• [WHAT YOU ARE ASKED TO DO]
Once you have found the line with "align-items: flex-end ->" in the records below, retype it and every line after it to the end exactly, with no pictures and nothing more.

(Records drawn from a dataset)
= = = =
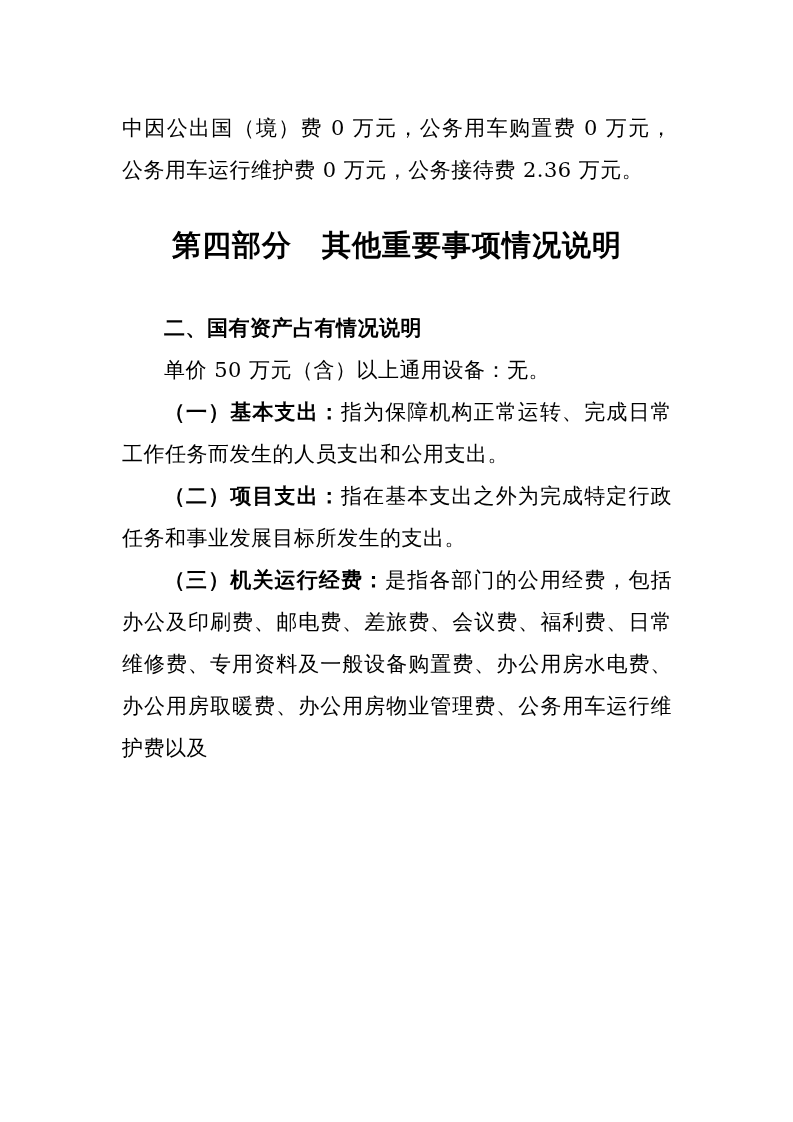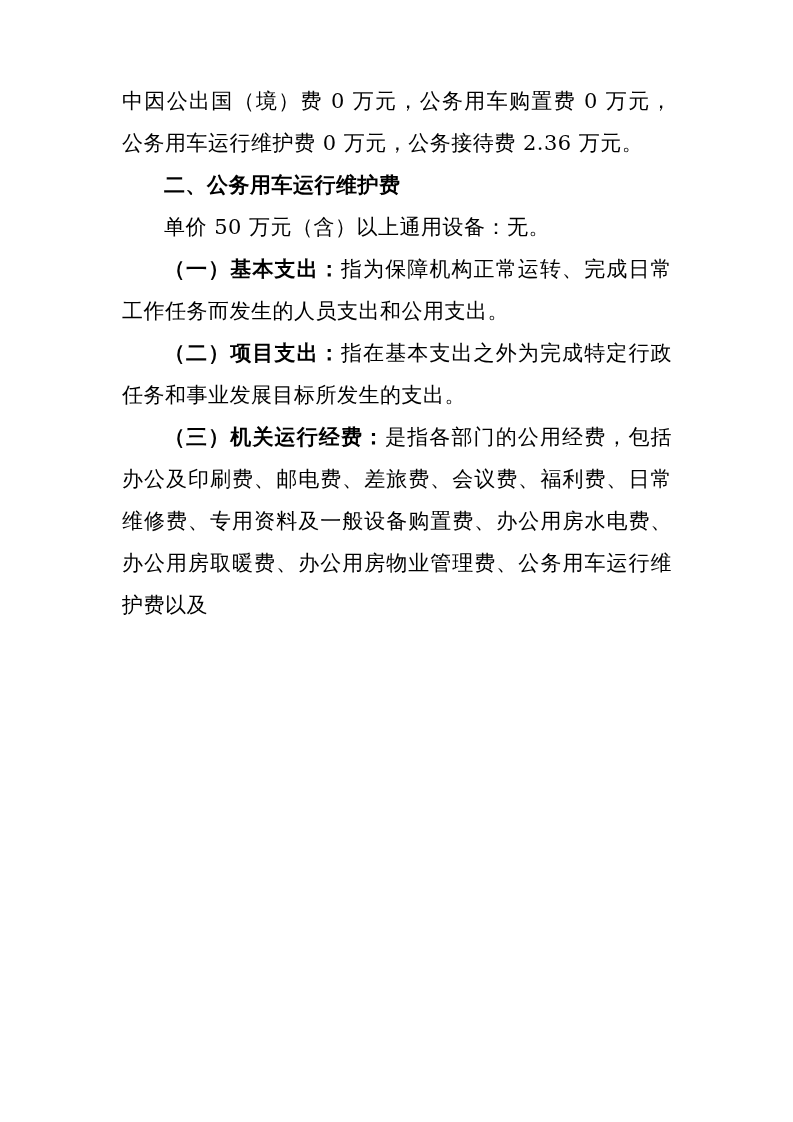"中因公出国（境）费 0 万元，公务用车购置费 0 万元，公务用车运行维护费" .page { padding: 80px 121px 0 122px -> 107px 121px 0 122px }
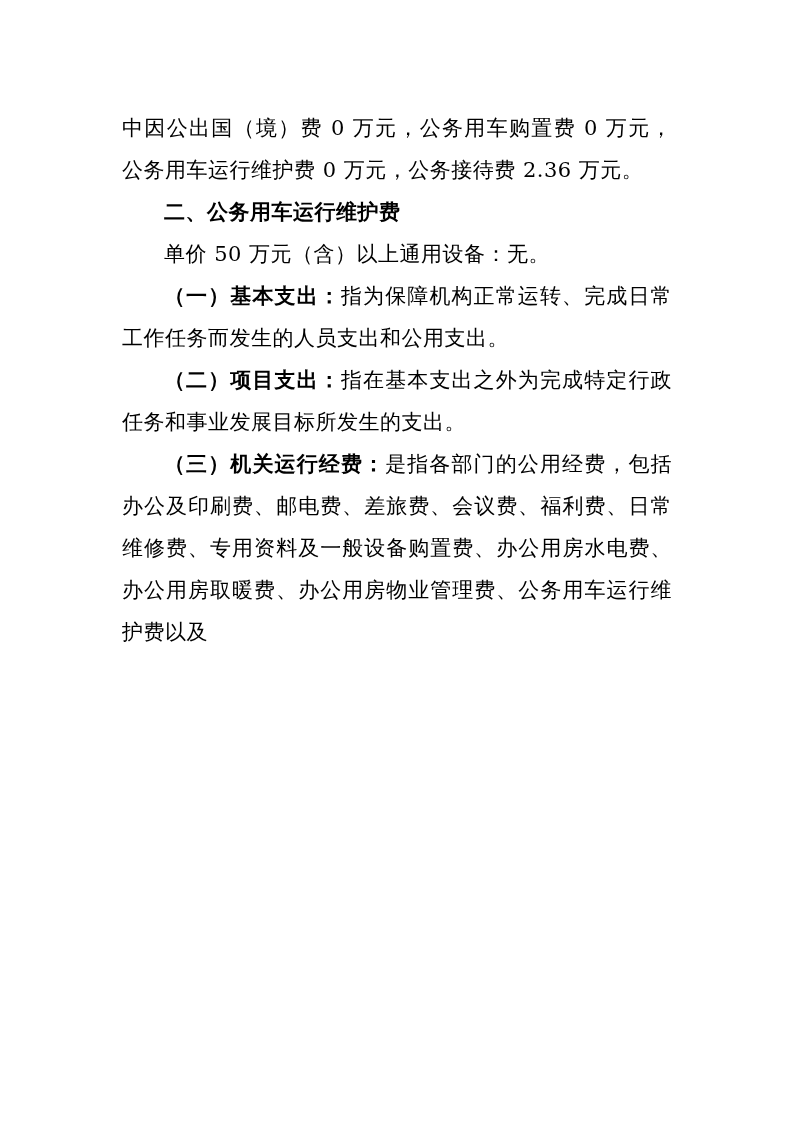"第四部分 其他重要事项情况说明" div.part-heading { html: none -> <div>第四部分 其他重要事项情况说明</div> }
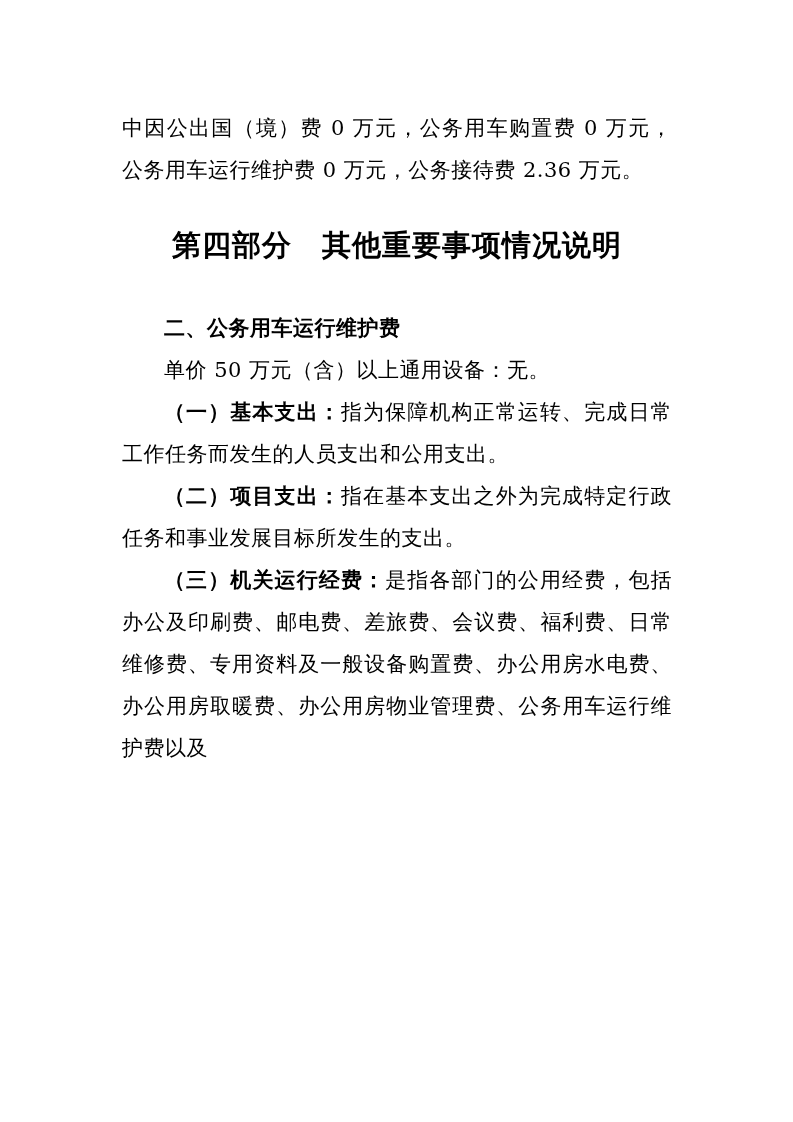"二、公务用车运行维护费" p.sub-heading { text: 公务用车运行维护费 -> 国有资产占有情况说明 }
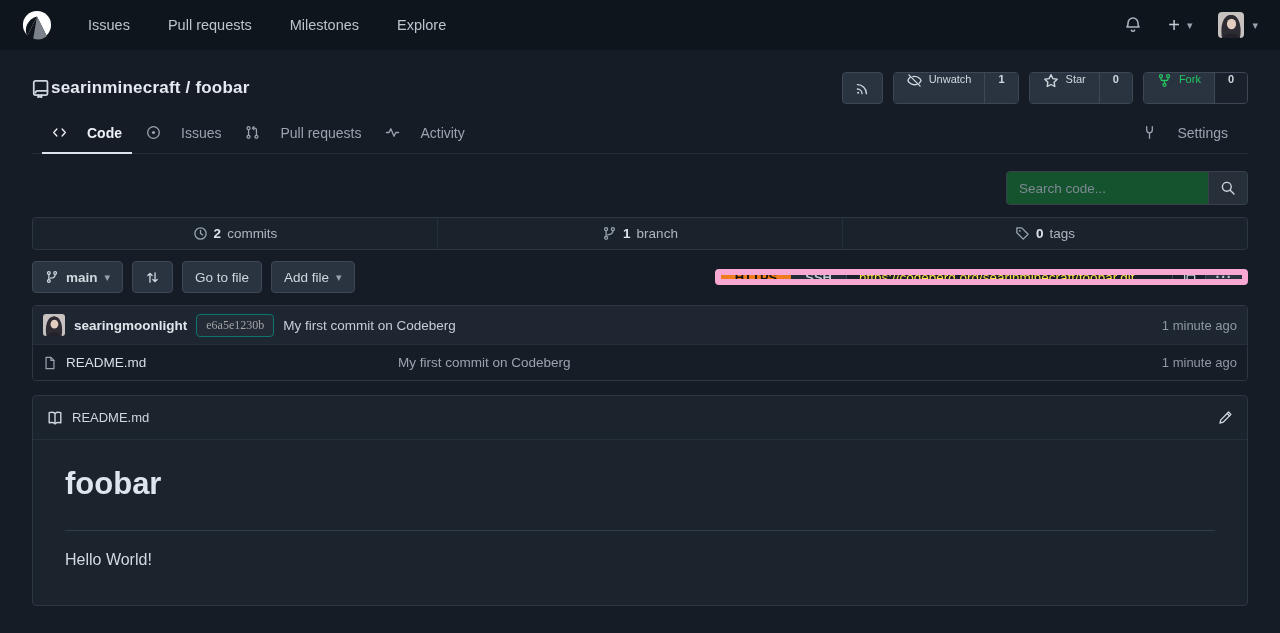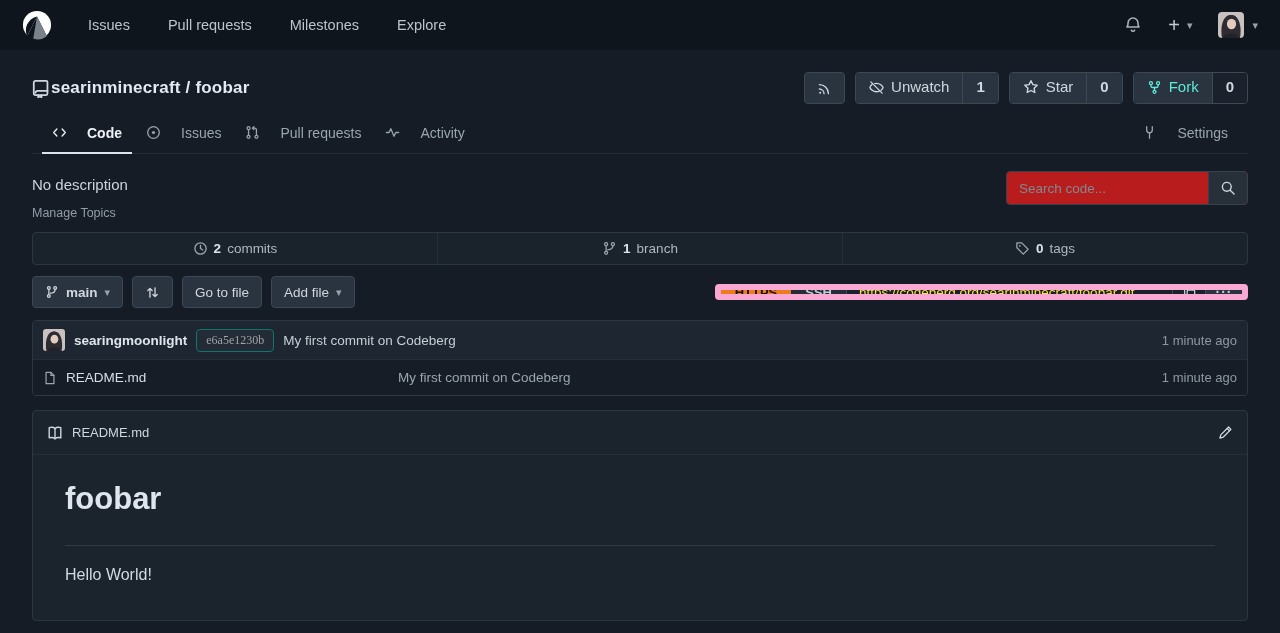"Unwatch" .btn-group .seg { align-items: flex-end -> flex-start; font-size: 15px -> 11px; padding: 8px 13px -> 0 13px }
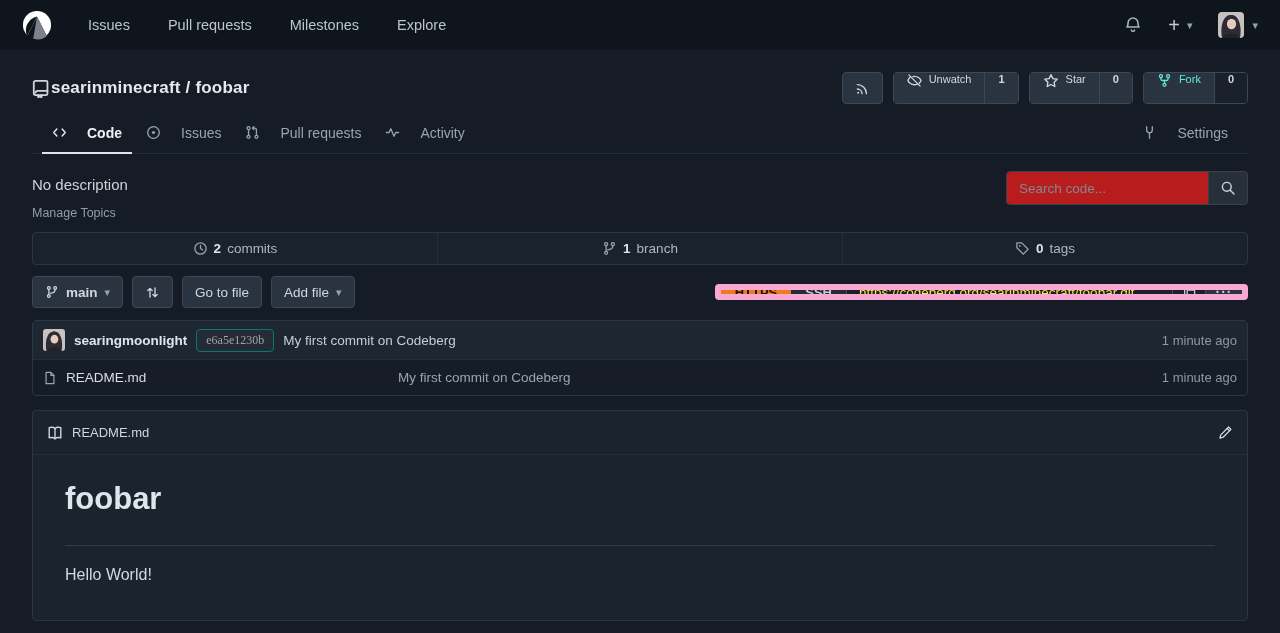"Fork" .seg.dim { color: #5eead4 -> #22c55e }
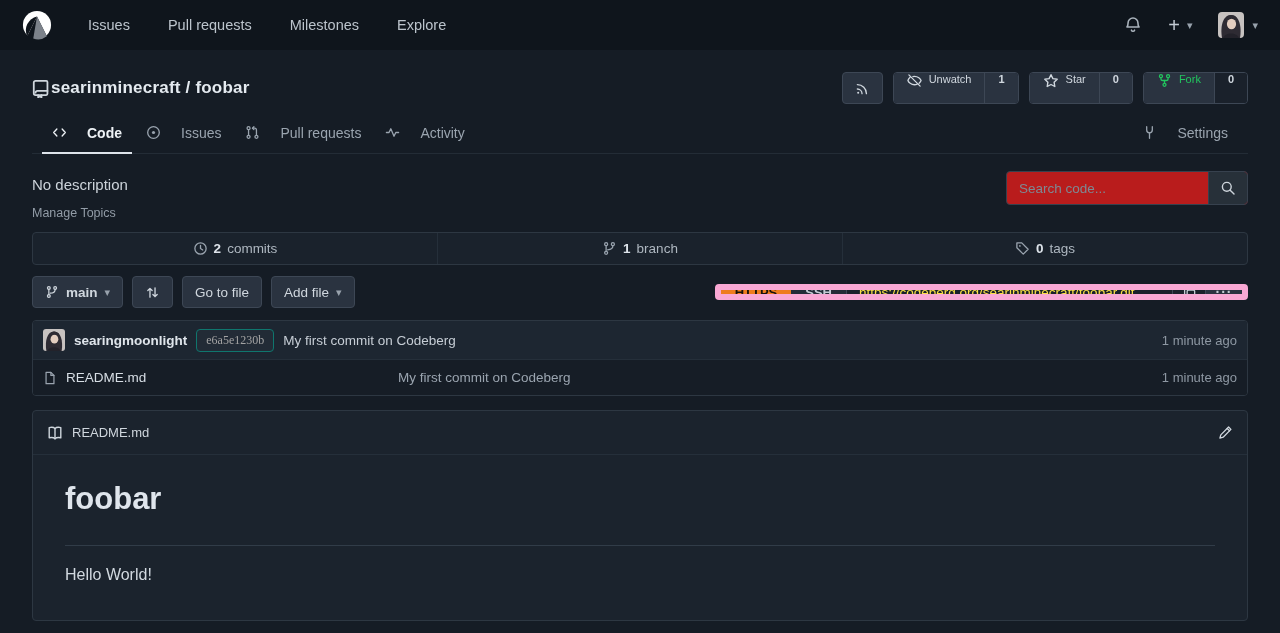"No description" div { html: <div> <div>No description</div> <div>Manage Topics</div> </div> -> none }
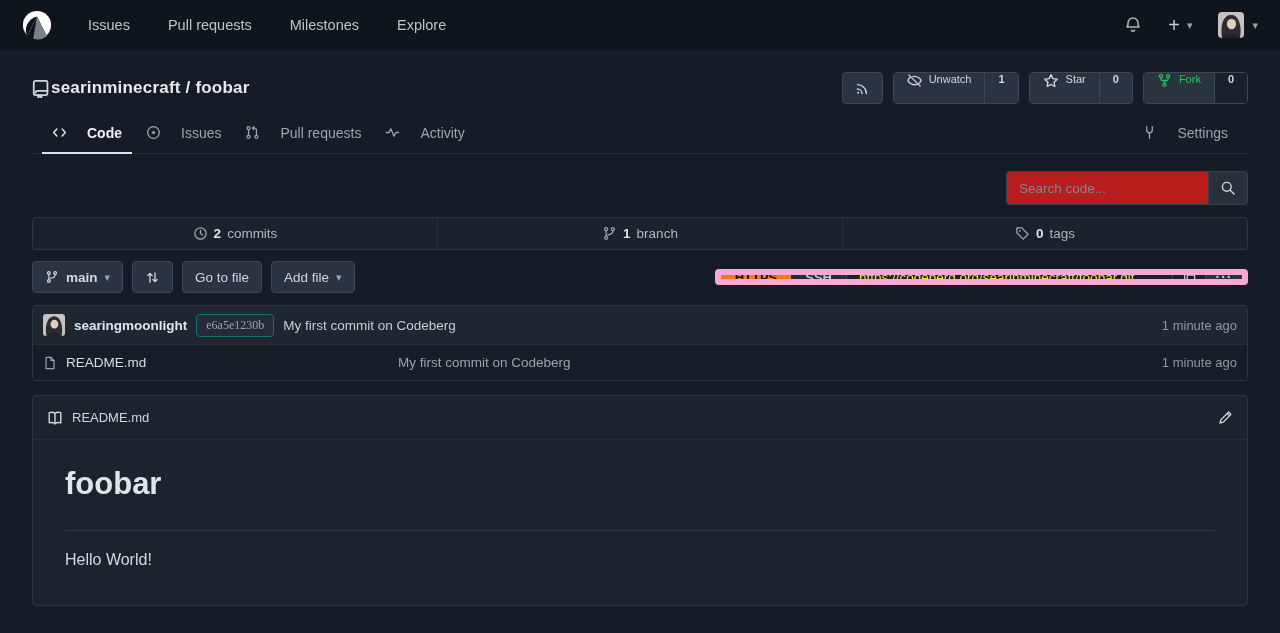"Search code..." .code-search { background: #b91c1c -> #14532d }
= = = =
• [SOLUTION FOR THIS TASK]
"Unwatch" .btn-group .seg { align-items: flex-end -> flex-start; font-size: 15px -> 11px; padding: 8px 13px -> 0 13px }
"Fork" .seg.dim { color: #5eead4 -> #22c55e }
"No description" div { html: <div> <div>No description</div> <div>Manage Topics</div> </div> -> none }
"Search code..." .code-search { background: #b91c1c -> #14532d }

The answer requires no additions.